# This file is for gathering all the data from government websites for use later

In [1]:
from bs4 import BeautifulSoup
import requests, json
import pandas as pd
import numpy as np

### Set some global variables

In [2]:
with open('api_keys.txt') as file:
    api = json.loads(file.read())['api']
since = 2000
to = 2018
column_names_xls = ['State FIPS Code', 'Postal Code', 'Name', 'Poverty Estimate, All Ages',
       '90% CI Lower Bound', '90% CI Upper Bound', 'Poverty Percent, All Ages',
       '90% CI Lower Bound', '90% CI Upper Bound',
       'Poverty Estimate, Age 0-17', '90% CI Lower Bound',
       '90% CI Upper Bound', 'Poverty Percent, Age 0-17', '90% CI Lower Bound',
       '90% CI Upper Bound', 'Poverty Estimate, Age 5-17 in Families',
       '90% CI Lower Bound', '90% CI Upper Bound',
       'Poverty Percent, Age 5-17 in Families', '90% CI Lower Bound',
       '90% CI Upper Bound', 'Median Household Income', '90% CI Lower Bound',
       '90% CI Upper Bound', 'Poverty Estimate, Age 0-4', '90% CI Lower Bound',
       '90% CI Upper Bound', 'Poverty Percent, Age 0-4', '90% CI Lower Bound',
       '90% CI Upper Bound']
column_names_dat = ['State FIPS Code', 'Poverty Estimate, All Ages',
       '90% CI Lower Bound', '90% CI Upper Bound', 'Poverty Percent, All Ages',
       '90% CI Lower Bound', '90% CI Upper Bound',
       'Poverty Estimate, Age 0-17', '90% CI Lower Bound',
       '90% CI Upper Bound', 'Poverty Percent, Age 0-17', '90% CI Lower Bound',
       '90% CI Upper Bound', 'Poverty Estimate, Age 5-17 in Families',
       '90% CI Lower Bound', '90% CI Upper Bound',
       'Poverty Percent, Age 5-17 in Families', '90% CI Lower Bound',
       '90% CI Upper Bound', 'Median Household Income', '90% CI Lower Bound',
       '90% CI Upper Bound', 'Poverty Estimate, Age 0-4', '90% CI Lower Bound',
       '90% CI Upper Bound', 'Poverty Percent, Age 0-4', '90% CI Lower Bound',
       '90% CI Upper Bound', 'Name', 'Postal Code']

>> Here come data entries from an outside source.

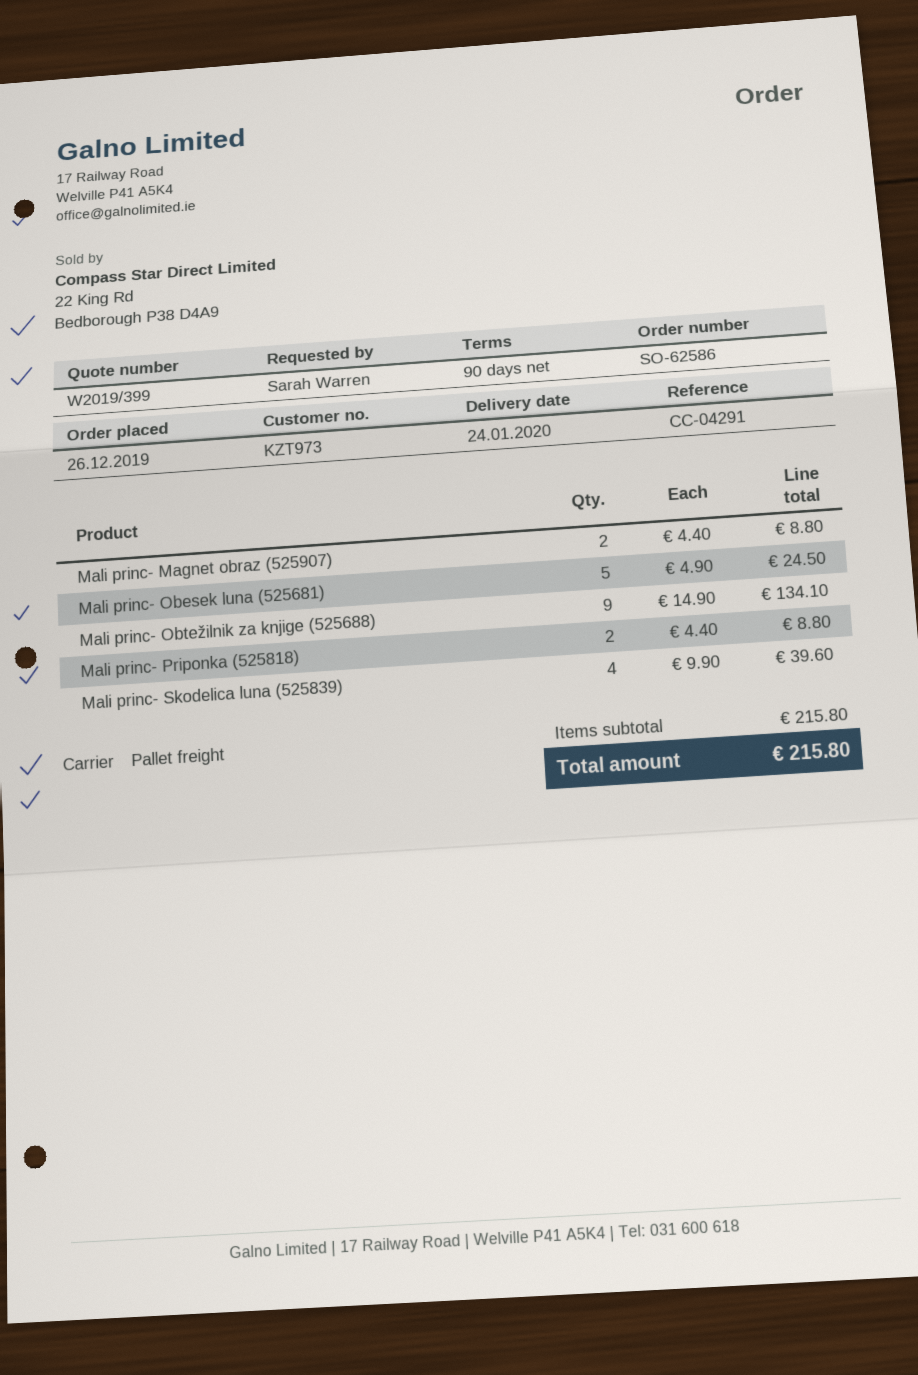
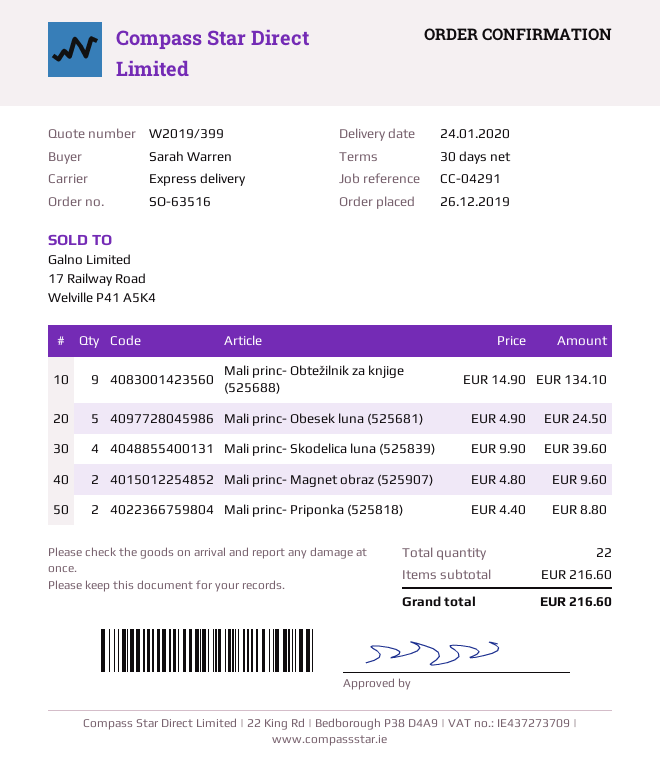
order number: SO-62586 -> SO-63516
payment terms: 90 days -> 30 days
shipping method: pallet freight -> express
Mali princ- Magnet obraz (525907): 2 x 4.40 = 8.80 -> 2 x 4.80 = 9.60
subtotal: 215.80 -> 216.60
total: 215.80 -> 216.60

### Load in Population Data, State Codes, and Crime Key

In [3]:
pop = pd.read_csv('pop_data.csv')
pop['Geographic Area'] = pop['Geographic Area'].apply(lambda x: x.replace('.','').strip())
pop = pd.melt(pop, id_vars=['Geographic Area'], var_name='Year', value_name='Population')
pop['Year'] = pop['Year'].astype(int)

state_codes = pd.read_csv('state_abbr.csv')
abbr = [i for i in state_codes['Code']]

key_to_crimes = pd.read_csv('demo_and_data_key.csv')

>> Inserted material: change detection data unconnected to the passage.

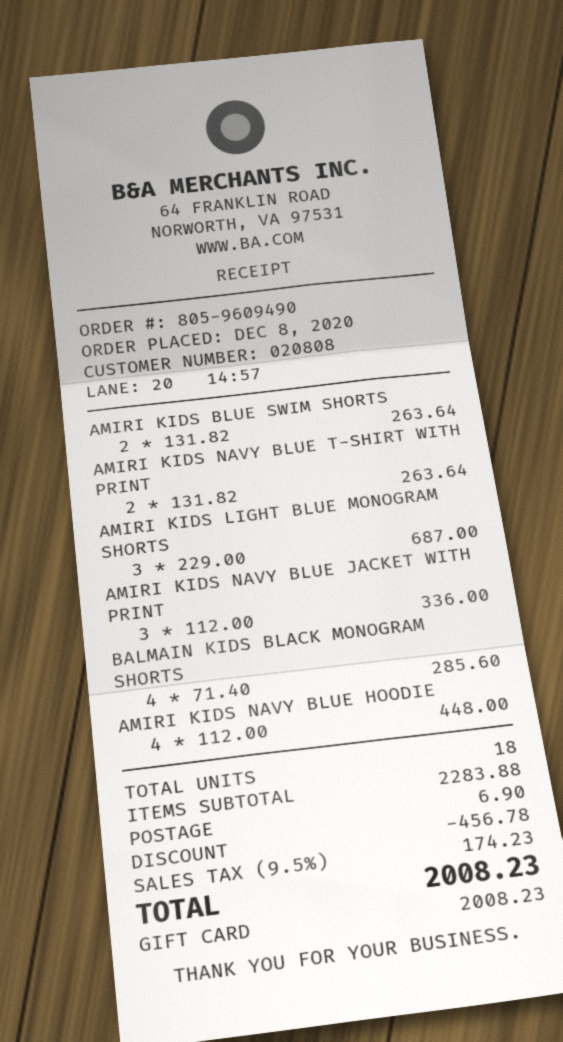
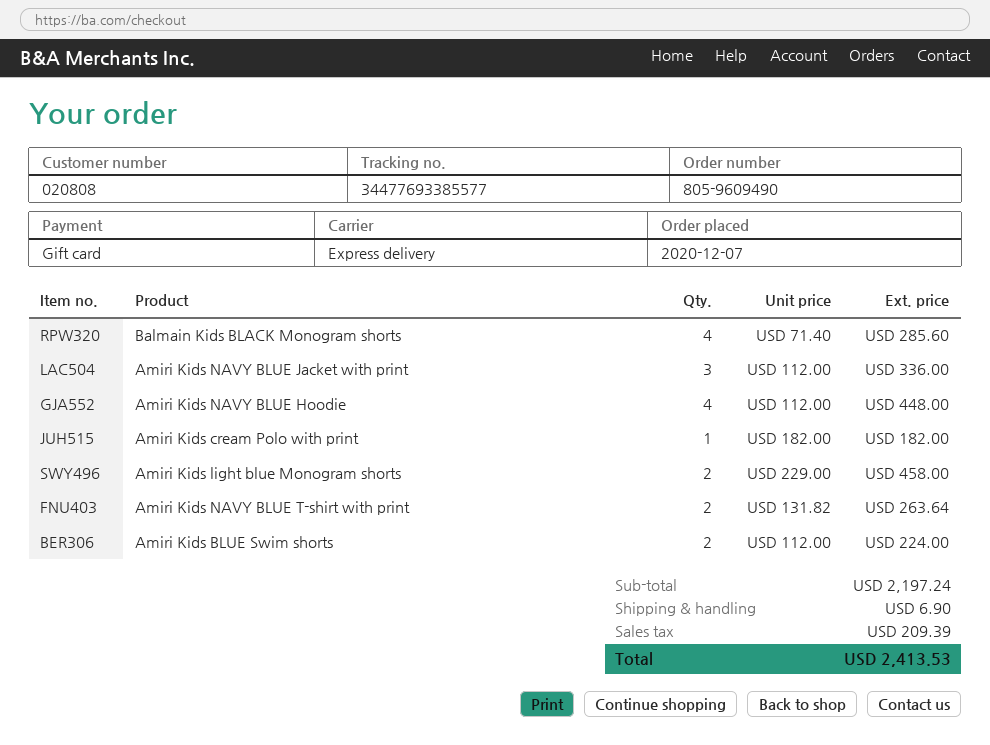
order date: 2020-12-08 -> 2020-12-07
AMIRI KIDS BLUE SWIM SHORTS: 2 x 131.82 = 263.64 -> 2 x 112.00 = 224.00
AMIRI KIDS LIGHT BLUE MONOGRAM SHORTS: 3 x 229.00 = 687.00 -> 2 x 229.00 = 458.00
Amiri Kids cream Polo with print: none -> 1 x 182.00 = 182.00
subtotal: 2283.88 -> 2197.24
discount: 456.78 -> none
tax: 174.23 -> 209.39
total: 2008.23 -> 2413.53

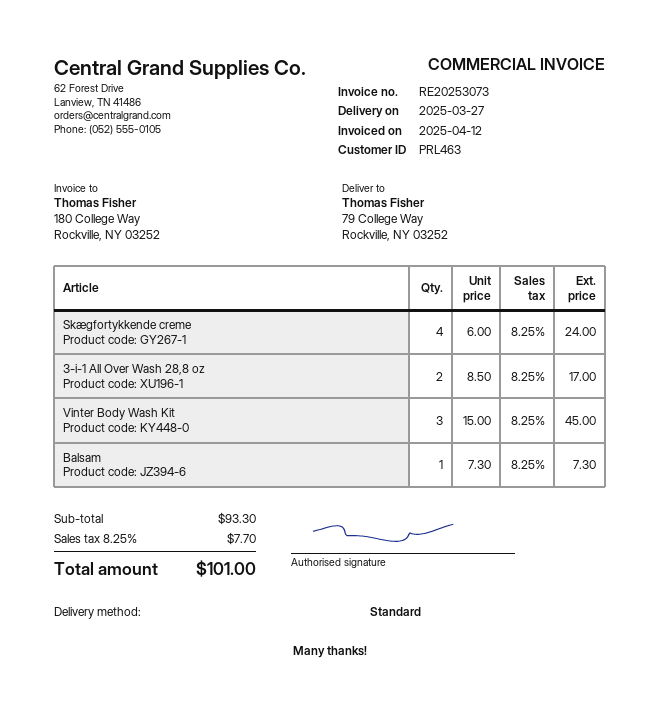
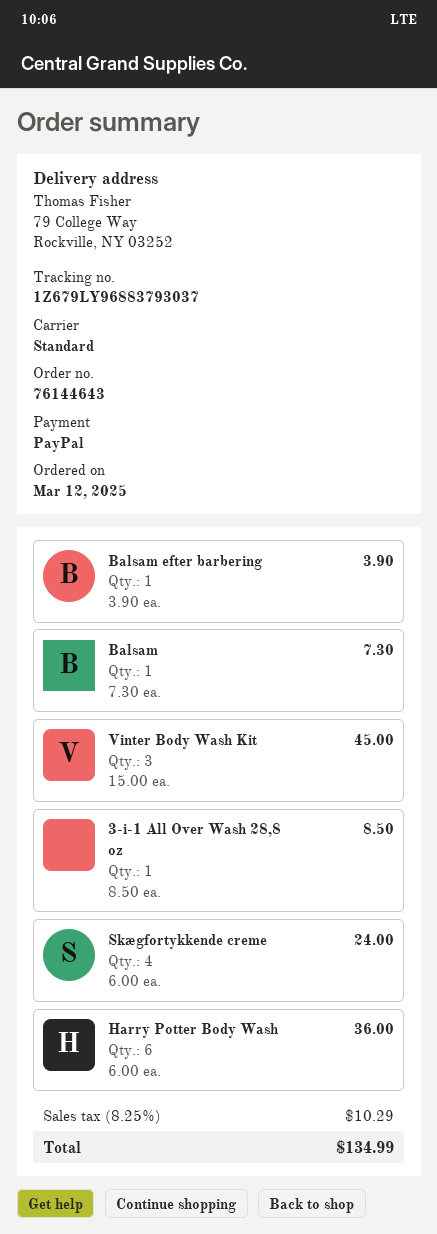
3-i-1 All Over Wash 28,8 oz: 2 x 8.50 = 17.00 -> 1 x 8.50 = 8.50
Balsam efter barbering: none -> 1 x 3.90 = 3.90
Harry Potter Body Wash: none -> 6 x 6.00 = 36.00
tax: 8.25% = 7.70 -> 8.25% = 10.29
total: 101.00 -> 134.99

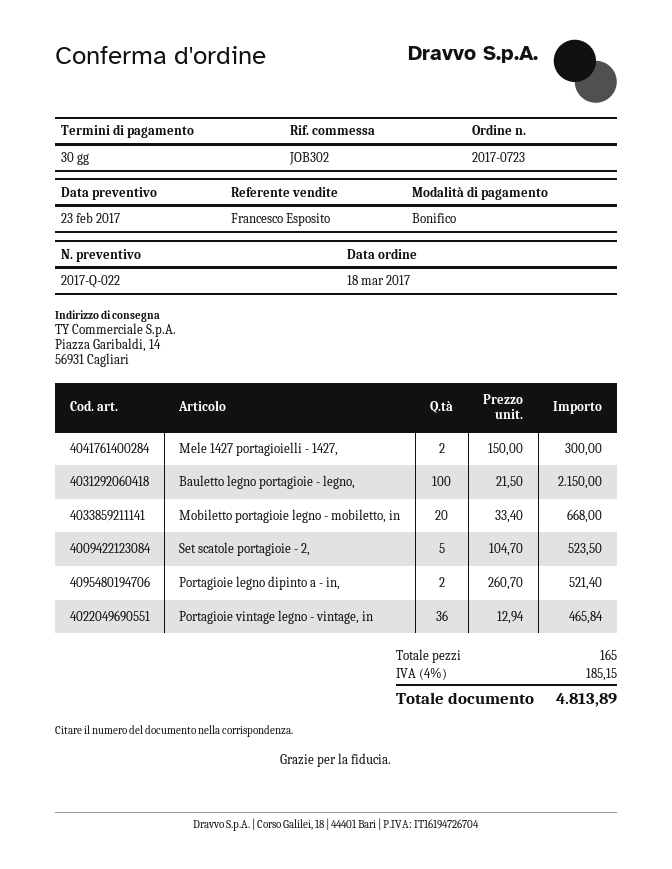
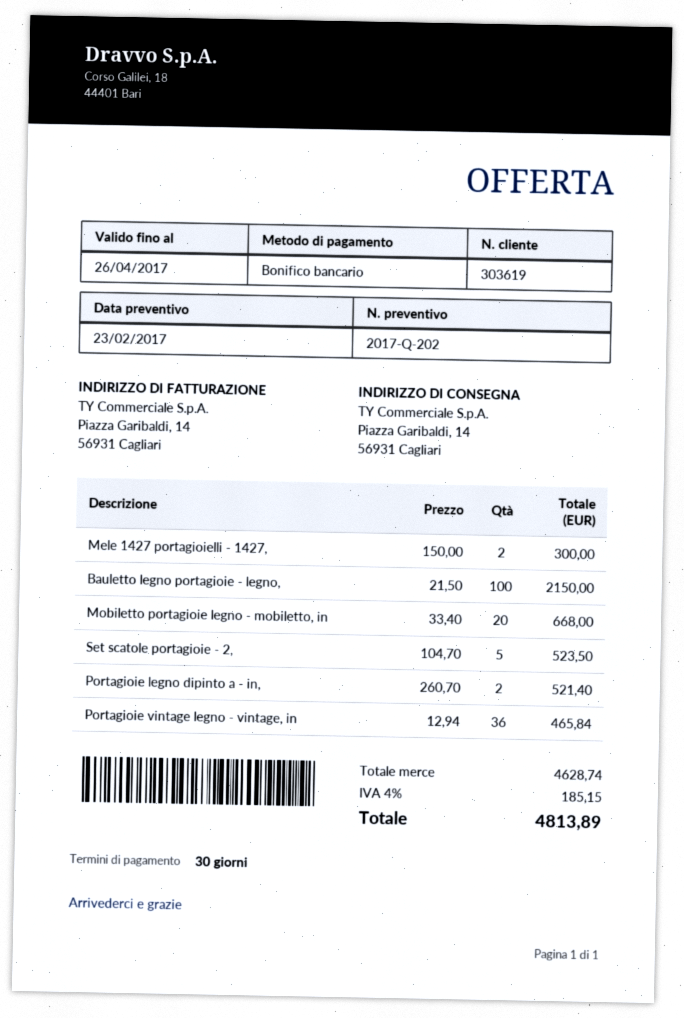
quote number: 2017-Q-022 -> 2017-Q-202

### Get population Estimates from Census.gov

In [4]:
def create_pop_df():
    column_names = ['Postal Code', 'Name', 'Poverty Estimate, All Ages',
                           'Poverty Percent, All Ages', 'Poverty Estimate, Age 0-17',
                           'Poverty Percent, Age 0-17', 'Poverty Estimate, Age 5-17 in Families',
                           'Poverty Percent, Age 5-17 in Families', 'Median Household Income',
                           'Poverty Estimate, Age 0-4', 'Poverty Percent, Age 0-4', 'year']
    data = pd.DataFrame(columns=column_names)
    for i in range(1995,2020):
        try:
            download_url = 'https://www2.census.gov/programs-surveys/saipe/datasets/' + str(i) +  '/' + str(i) + '-state-and-county/est' + str(i)[2:] + 'us.xls'
            census = pd.read_excel(download_url, header=None).iloc[4:,:]
            census.columns = column_names_xls
            census = census.iloc[:,[1,2,3,6,9,12,15,18,21,24,27]]
            census.loc[:,'year'] = i
        except:
            try:
                download_url = 'https://www2.census.gov/programs-surveys/saipe/datasets/' + str(i) +  '/' + str(i) + '-state-and-county/est' + str(i)[2:] + 'us.dat'
                census = pd.read_fwf(download_url, header = None).drop([1], axis=1)
                census.columns = column_names_dat
                census = census.iloc[:,[1,4,7,10,13,16,19,22,25,28,29]]
                census.loc[:,'year'] = i
            except:
                pass
        data = data.append(census, sort=True)
        print(f'{i}, {census.shape}\r', end="")
    data = data[column_names]
    return data

In [5]:
data = create_pop_df()
data = data.infer_objects()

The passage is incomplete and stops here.